In one week Twitter Chairman Jack Dorsey just earned? No, got $1,2 Billion dollars, Co-Founder Evan Williams got $2.9 Billion dollars. And CEO Dick Costolo got $384 Million dollars. So, these guys can literally say, thanks a Billion, So, here are your new crop of super wealthy insiders at Twitter. The company’s IPO, Initial Public Offering takes two of the companies founders into billionaire territory and a wave of millionaires along for the ride. Hey! We all like rides why weren’t we invited too?

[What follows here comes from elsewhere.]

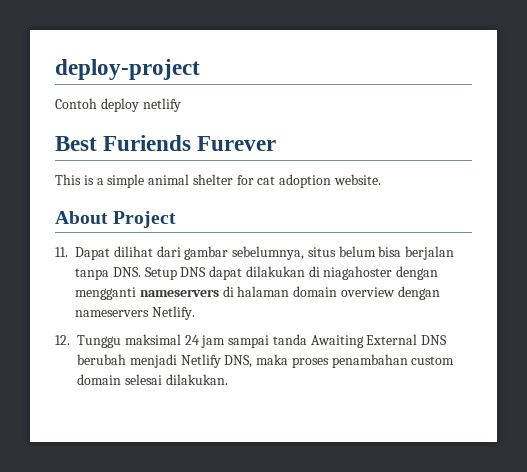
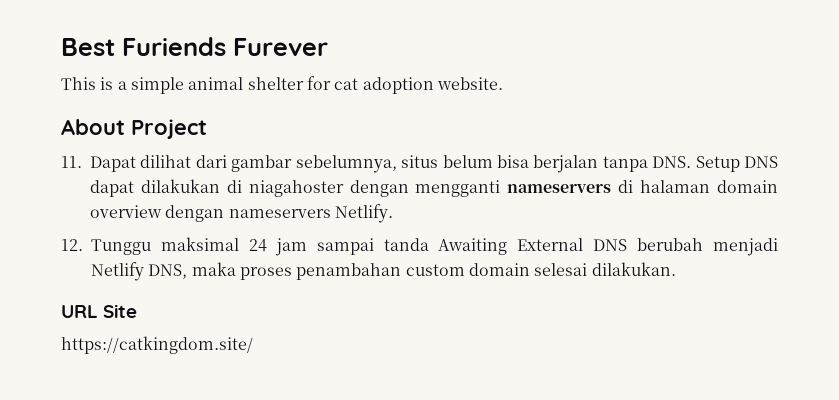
- deploy-project
- Contoh deploy netlify
+ URL Site
+ https://catkingdom.site/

Twitter shares went public on the NYSE New York Stock Exchange as shares opened at $45.10 and quickly;y shot past $50 bucks. So, you were lucky if you got some of that 5 buck wave. Those guys are filthy rich because they had stock holdings before the initial offerings. Now how does a price of $26 per share shoot up overnight to $46 a share that no one could buy when it was $26 bucks? Just the big shots get to get double the money for some blah blah Internet site? Not a single thing was even manufactured.
By the end of the opening day the stock soared to 73% per cent. That values the company to over $31 billion dollars which compares with Facebook’s market capitalization of $120 million dollars and LinkedIn’s $26 billion dollars. Is America’s most valuable thing blah blahing? The gains highlight how euphoria is returning to the tech market fueled by optimism about the potential for social media to grab a big share of the booming online advertising business. Facebook and LinkedIn shares are up at least 80% so far in 2013. Ok so eventually even the small shareholder will probably make some money too.
Twitter’s CEO Dick Costolo told CNBC that the company is focused on making the service easier to use. A successful IPO is supposed to climb on its first day not open at double the expected price that only the insiders were able to profit from. So far this year the average one day rise for United States listings of technology stocks or Internet IPO’s is 35% percent. So, I guess this just might be the new normal for high profile Internet marvels.
There is speculation that in three months the IPO craze will cool off and maybe that would be a good time to dive into the Twitter stock pool of investors. By then it wold be a good chance to swallow up some shares at a better price. Facebook isn’t the only hot social-media tech name to do a face plant in the first three months of its trading life. Shares of LinkedIn, the professional social-media site, which jumped 109% per cent on day one went down 16% per cent three months later after it’s IPO on May 19,2011.
Yelp, the restaurant search site was 38% per cent lower three months after its 63% per cent first day gain on March 2,2012. Groupon, the daily deal site, saw its shares fall 31% per cent in the three months following its IPO on November 4, 2011 when it gained 30% per cent. How silly of me to think Twitter wouldn’t just follow the nonsense all the other Internet giants did.
Now all of the stocks except for Groupon are trading above their price three months after their IPO days.